I was innocently reading Hampton Sides’ wonderful history of the West, Blood and Thunder, when I came across Kit Carson’s implausible explanation for the 1863 murder of a U.S. Marshal under his command during his war against the Navajo (August 18, 1863---150 years ago, practically to the day). Intrigued, I started researching Army Archives and biographies of the people who were there, and discovered there had been a massive embezzlement of the Territorial government, the Church, and the Army by a group of con artists that, interestingly, actually happened in the months just previous to the murder. And the murdered Marshal had $750,000 of today’s dollars in his saddlebags. All this took place against the backdrop of the Texans and the Civil War inserting themselves into the Territories’ Apache and Navajo wars.

Interesting times. Interesting unsolved murder. The more I read and the more I thought about it, the more I realized there was a potentially fascinating story during a complex and fascinating period of history. I was compelled to write a novel that included a more plausible (fictional) explanation for the murder. Once I placed the fictional characters onto the historically accurate canvas, the story took off.

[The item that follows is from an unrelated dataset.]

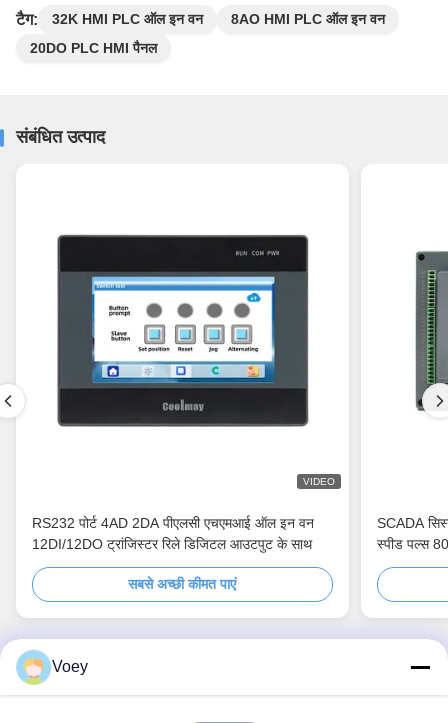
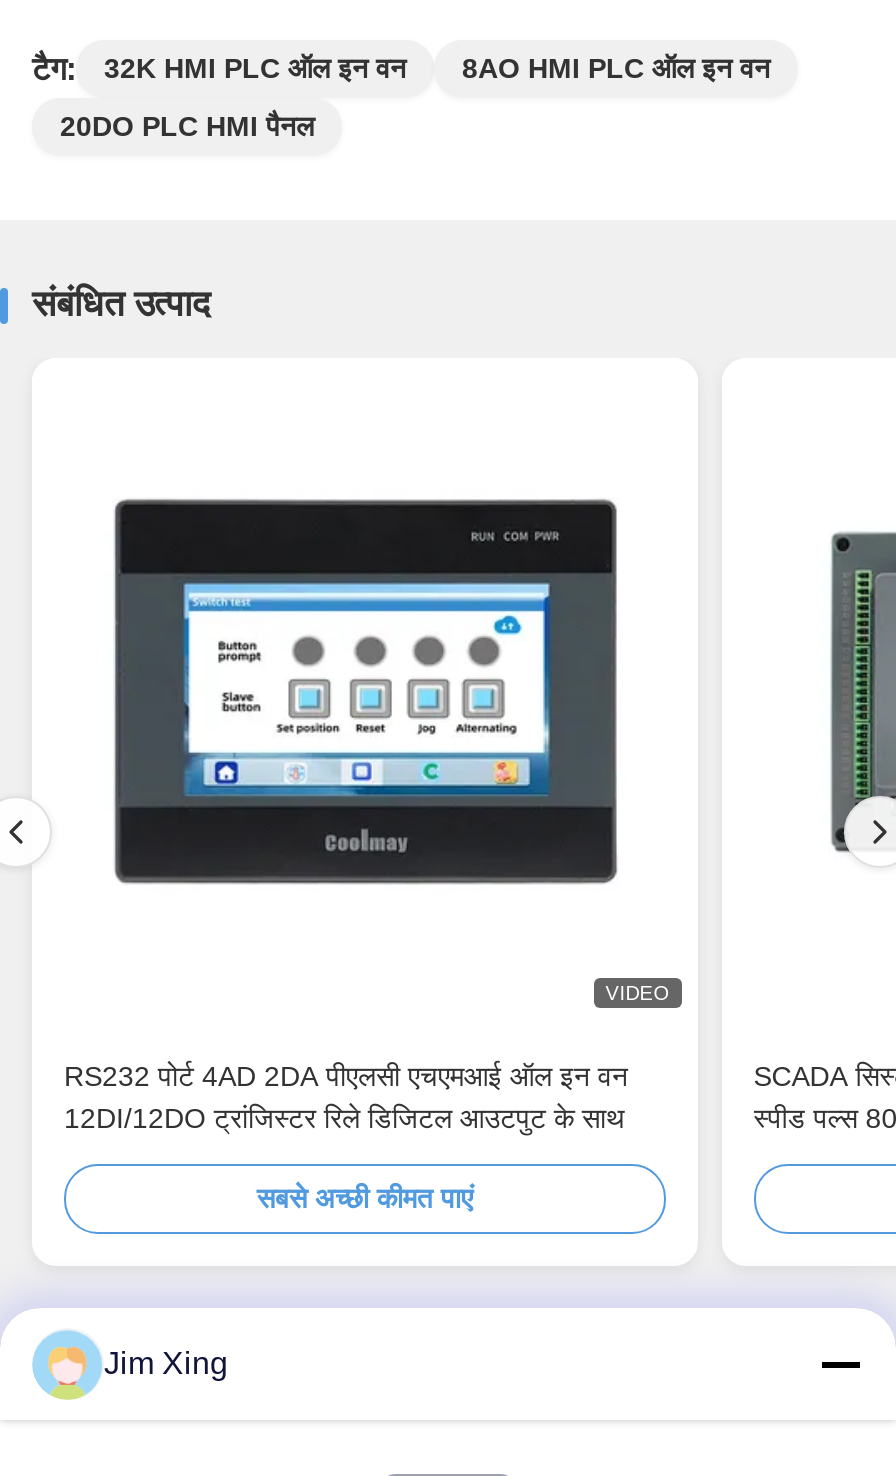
- Voey
+ Jim Xing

And the Marshall was killed again. This time more interestingly, and, more to the point, more plausibly.
What my favorite part of putting the book together was, and what it was like changing history for a book based on real events, but retold in the way I think it really happened.

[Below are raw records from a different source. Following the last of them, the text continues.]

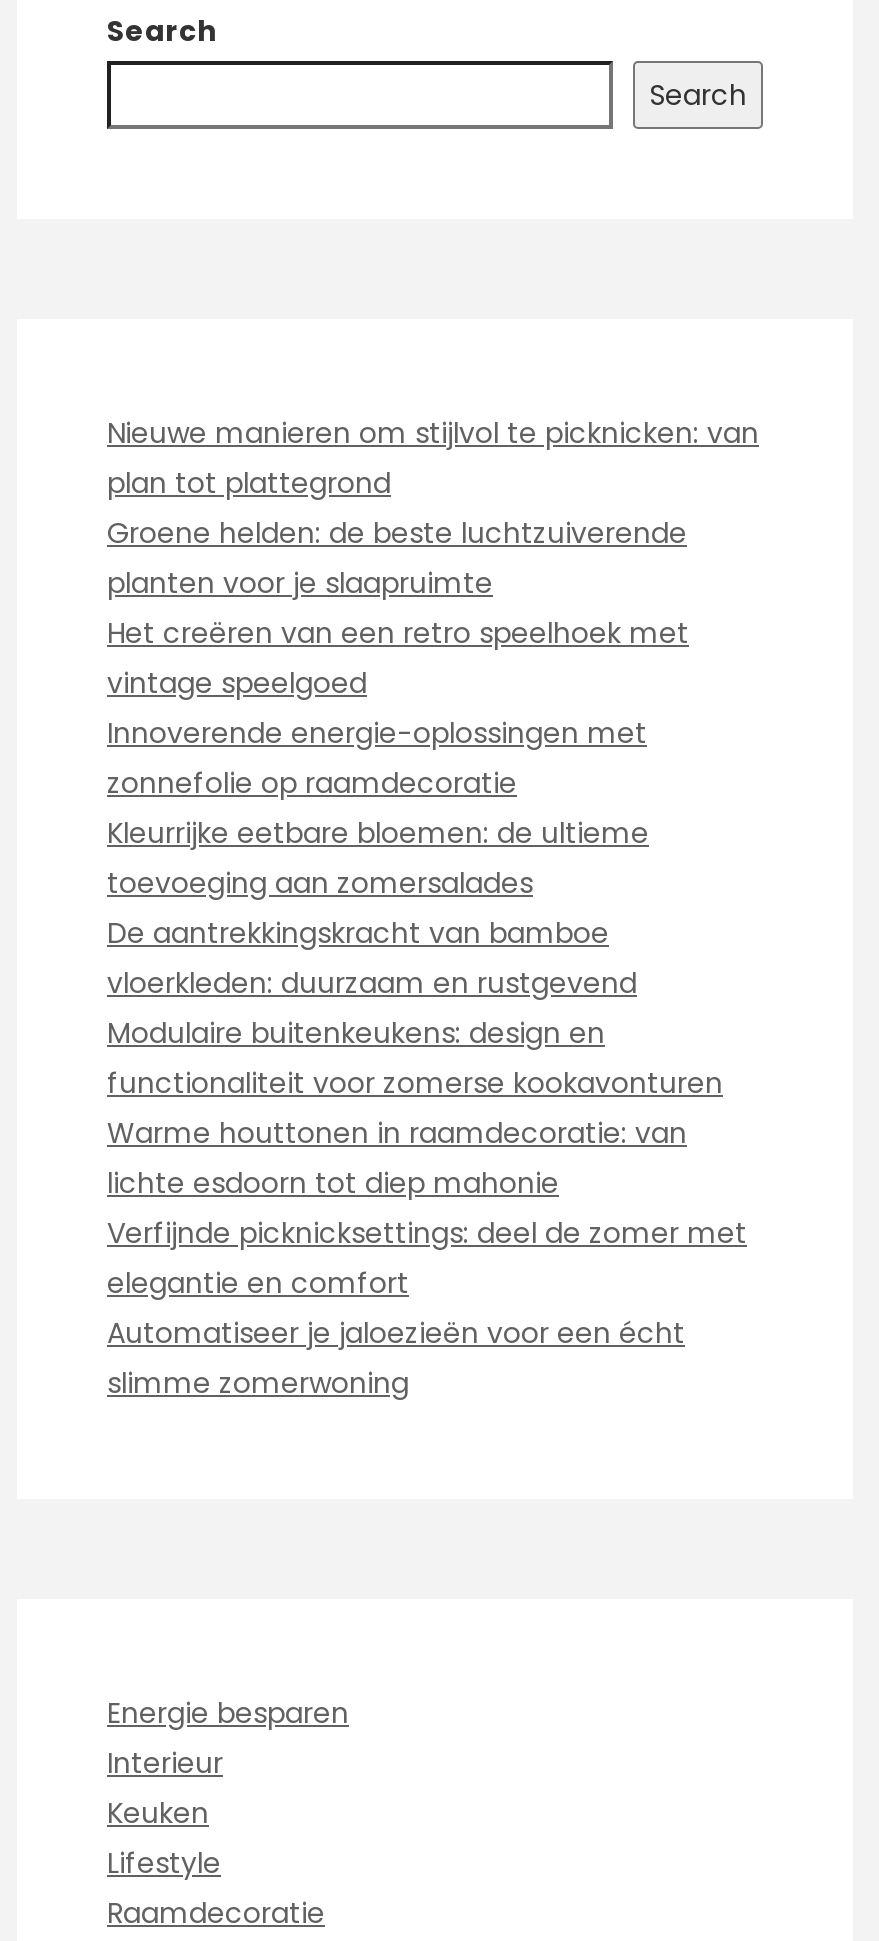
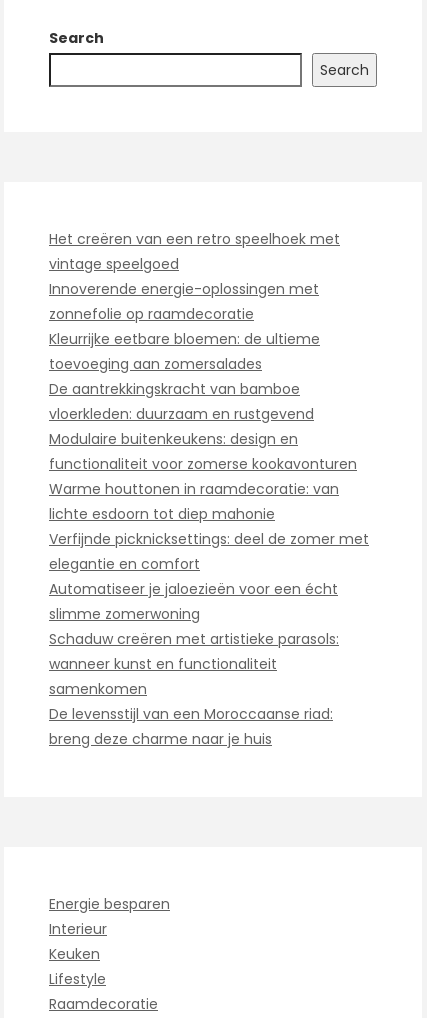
- Nieuwe manieren om stijlvol te picknicken: van
- plan tot plattegrond
- Groene helden: de beste luchtzuiverende
- planten voor je slaapruimte

moved up: Het creëren van een retro speelhoek met | vintage speelgoed | Innoverende energie-oplossingen met | ... | Automatiseer je jaloezieën voor een écht | slimme zomerwoning

+ Schaduw creëren met artistieke parasols:
+ wanneer kunst en functionaliteit
+ samenkomen
+ De levensstijl van een Moroccaanse riad:
+ breng deze charme naar je huis
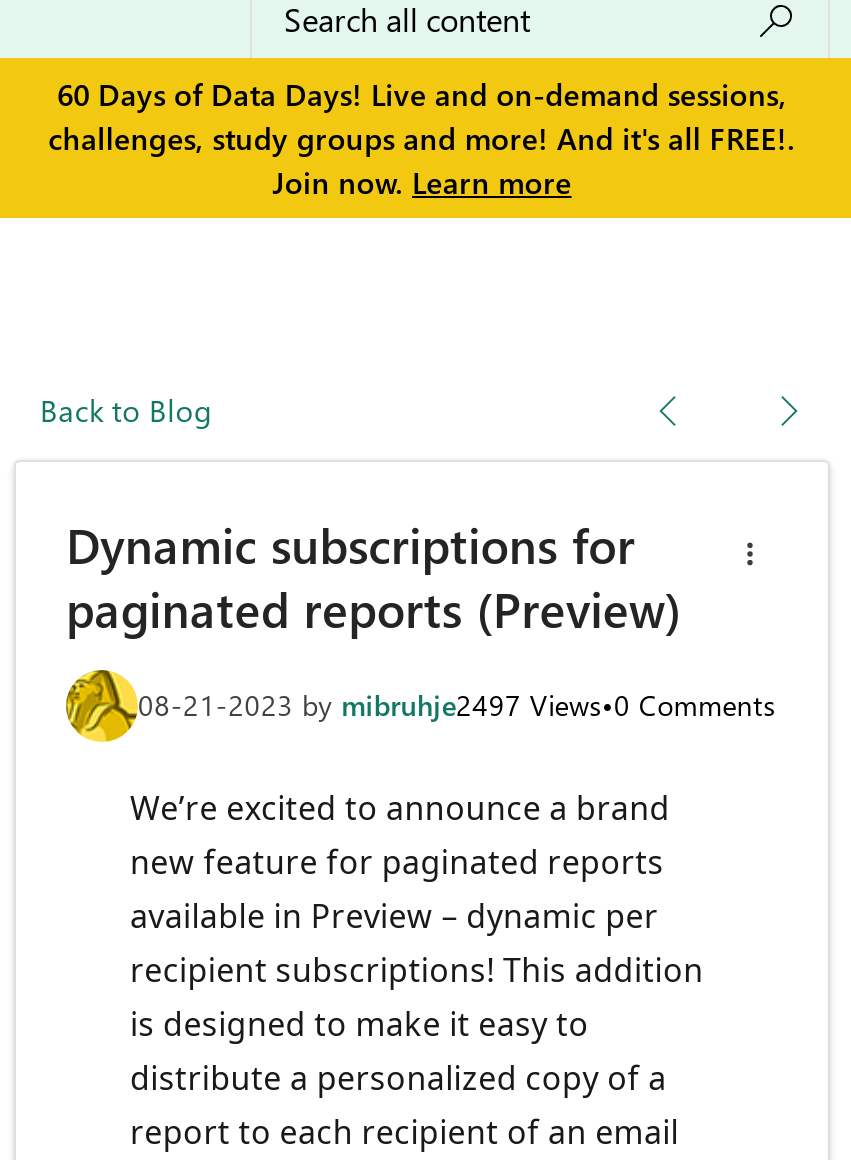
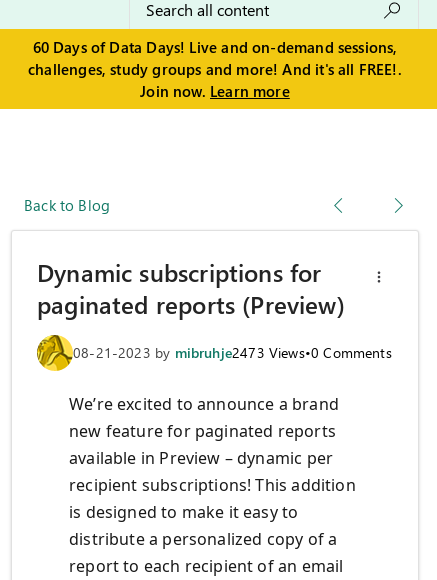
- 08-21-2023 by mibruhje2497 Views•0 Comments
+ 08-21-2023 by mibruhje2473 Views•0 Comments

My favorite part of putting the book together was watching the characters carry the book on their shoulders. When I created Lily Smoot, she was supposed to be a minor character, a former prostitute headed off to deal poker in Santa Fe. When she was finished with me (and all the real and fictional characters in the book) she was the heroine. Out of nothing, something fun.

I also very much enjoyed writing the battle scenes in a fictionalized way, with the characters controlled by historical accuracy and at the same time driving the flow of the fight.

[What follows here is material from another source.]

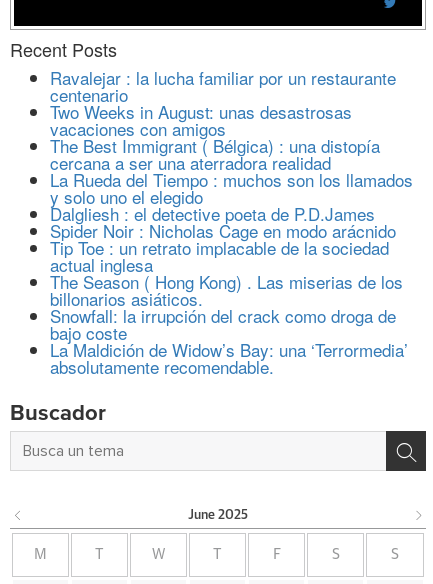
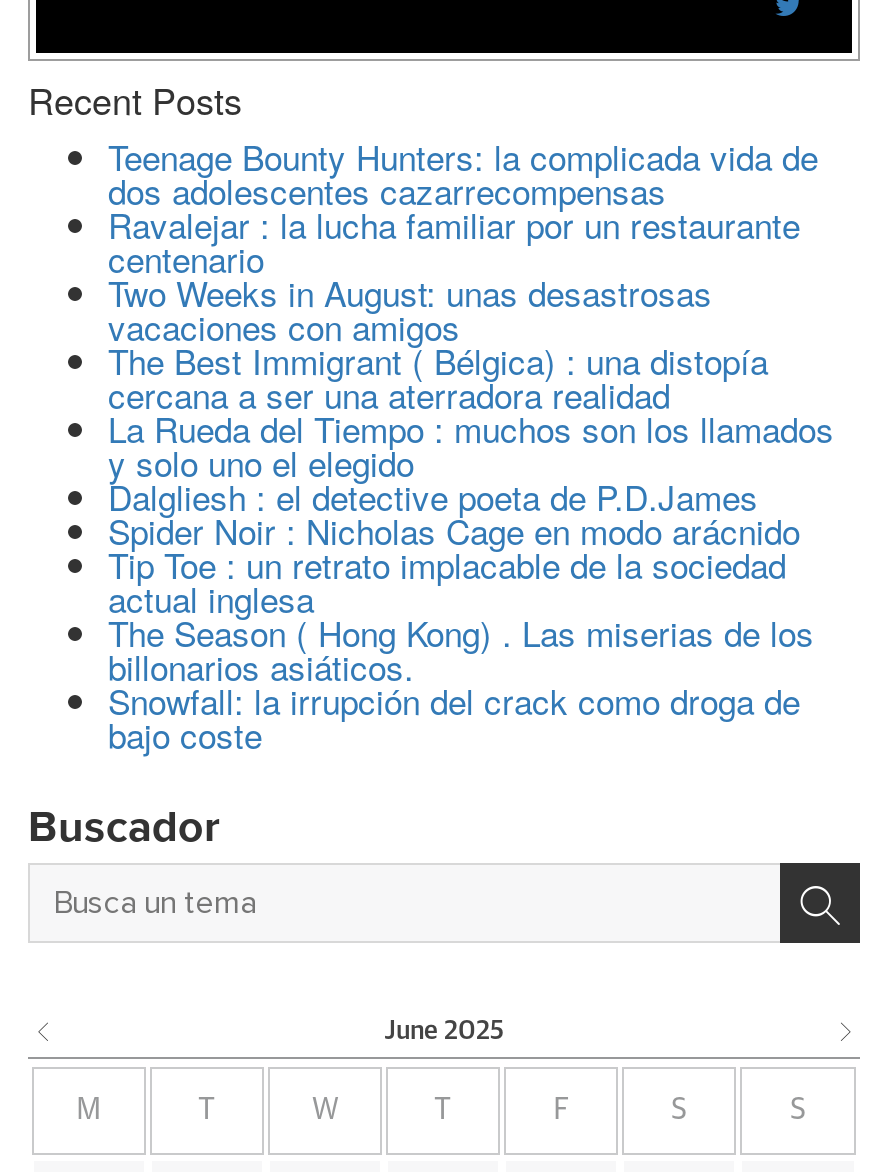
+ Teenage Bounty Hunters: la complicada vida de
+ dos adolescentes cazarrecompensas

moved down: Ravalejar : la lucha familiar por un restaurante | centenario | Two Weeks in August: unas desastrosas | ... | Snowfall: la irrupción del crack como droga de | bajo coste

- La Maldición de Widow’s Bay: una ‘Terrormedia’
- absolutamente recomendable.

To answer your question, I chose NOT to change history. All the characters are controlled by the actual events of history (with a debt to Stoppard’s Rosencrantz and Guildenstern are Dead). The only liberties I took with historical accuracy were to: a) compress certain events (especially lengthy battles); and b) increase the role of some characters to reduce the number of characters to keep track of, both so as to not bore or burden the reader.

Since no witness to the Marshal’s murder ever came forth in historical records, even the ending of Where They Bury You cannot be proven to NOT be historically accurate. Just different from Kit Carson’s convenient and implausible explanation.

Steve Kohlhagen is a former, now retired, Economics professor at the University of California, Berkeley, are tired Wall Street investment banker, and is on several corporate boards, most recently elected to the board of Freddie Mac. While at Berkeley he authored many economics publications, and he and his wife Gale jointly published the murder mystery “Tiger Found” under their pen name Steven Gale in 2008.
Kohlhagen was inspired to write his latest book “Where They Bury You” after reading Hampton Sides’ “Blood and Thunder,” a non-fiction history of Kit Carson and the West. Sides’ reporting of the factual murder of Marshal Joseph Cummings on August 18, 1863 led Kohlhagen to conduct further research on Carson and Cummings, including at the National Archives. He also pulled from his own knowledge of the West, as the writer divides his time between the New Mexico-Colorado border high in the San Juan Mountains and Charleston, South Carolina.